Canada’s geographic contour is in fact a fair symbol of the country’s strategic significance and mental state. Canada is divided. Foreign attention is mostly attracted by the French-speaking nation emerging with glacial inexorability in Quebec after some 200 years of relatively benign subjugation. Equally remarkable, however, is the fact that the current Canadian state contains another nation virtually lost to history, occupying four-fifths of its territory and accounting for three-quarters of its population, which the official bilingual jargon calls “Anglophones.” They are the English Canadians, who have performed the feat of subjugating themselves.

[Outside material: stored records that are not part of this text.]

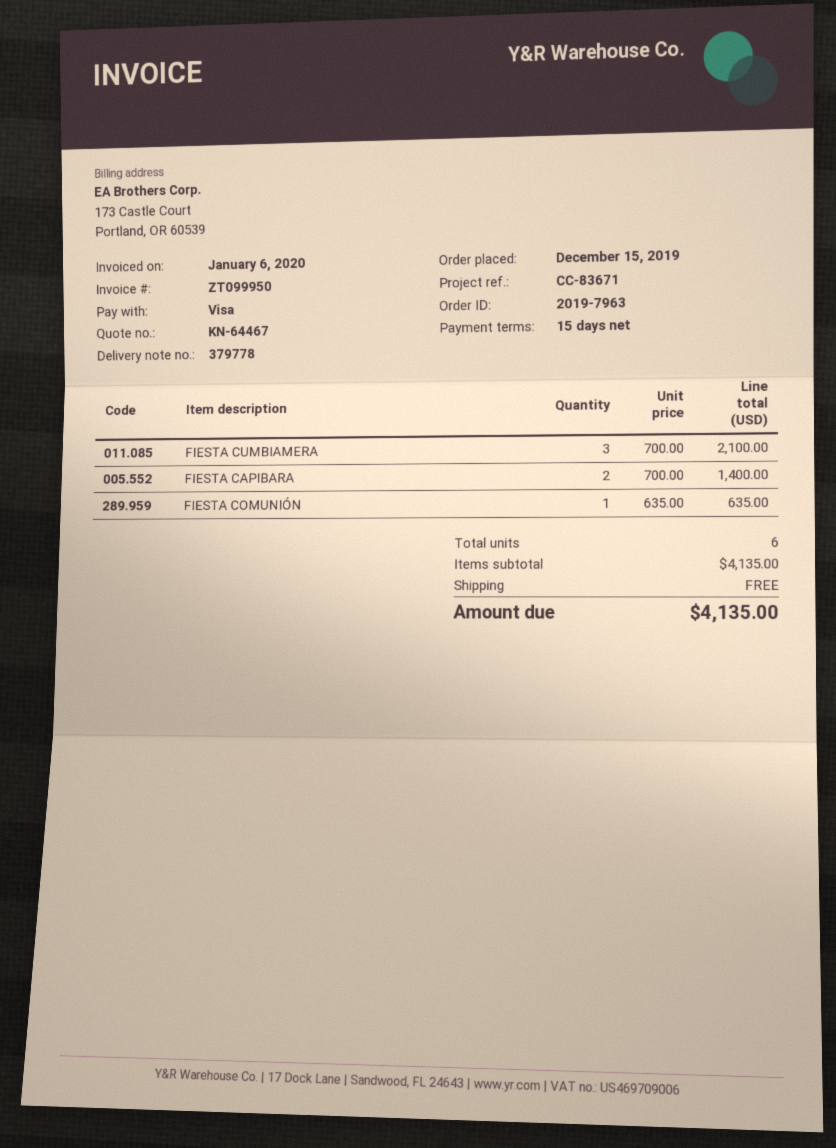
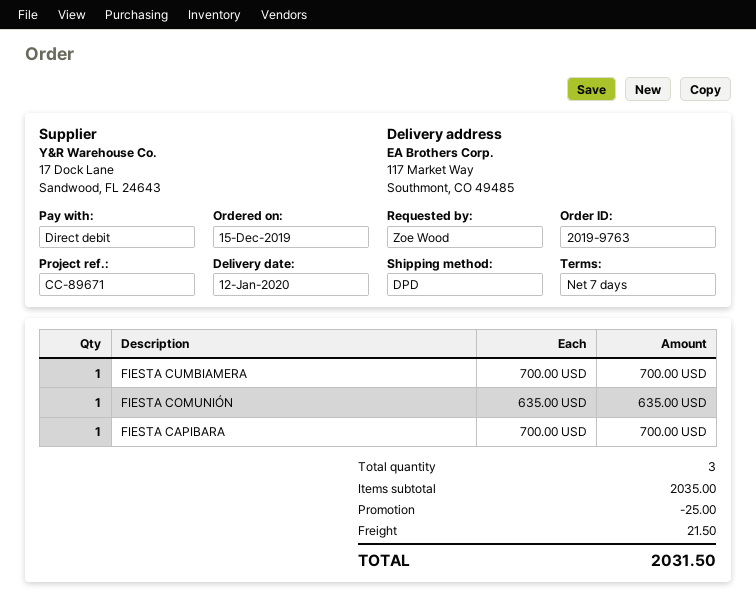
order number: 2019-7963 -> 2019-9763
payment terms: 15 days -> 7 days
reference: CC-83671 -> CC-89671
payment method: Visa -> direct debit
FIESTA CUMBIAMERA: 3 x 700.00 = 2100.00 -> 1 x 700.00 = 700.00
FIESTA CAPIBARA: 2 x 700.00 = 1400.00 -> 1 x 700.00 = 700.00
total quantity: 6 -> 3
subtotal: 4135.00 -> 2035.00
discount: none -> 25.00
shipping: 0.00 -> 21.50
total: 4135.00 -> 2031.50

English Canada has a long history. It figured, for example, in a little-celebrated but archetypal confrontation between the Old and the New Worlds at the beginning of World War I. When, in April, 1915, the Germans opened the second battle of Ypres with the first-ever poison-gas attack, some French colonial units fled, leaving the Canadian Expeditionary Force on their right threatened with encirclement. Among other steps, the Canadians sent back to his unit Sir Oswald Mosley, an observer from the British Royal Flying Corps, who was afterwards to be a minister in one of the first Labour governments and subsequently leader of the British Union of Fascists, but who was then innocuously becoming a war hero. More than fifty years after the battle, Mosley wrote:

From a small rise in the ground in the first stage of my return journey I looked back to see what was happening. It was an unforgettable spectacle. As dusk descended there appeared to our left the blue-grey masses of the Germans advancing behind their lifting curtain of fire, as steadily as if they had been on the parade ground at Potsdam. At that point it appeared there was nothing to stop them.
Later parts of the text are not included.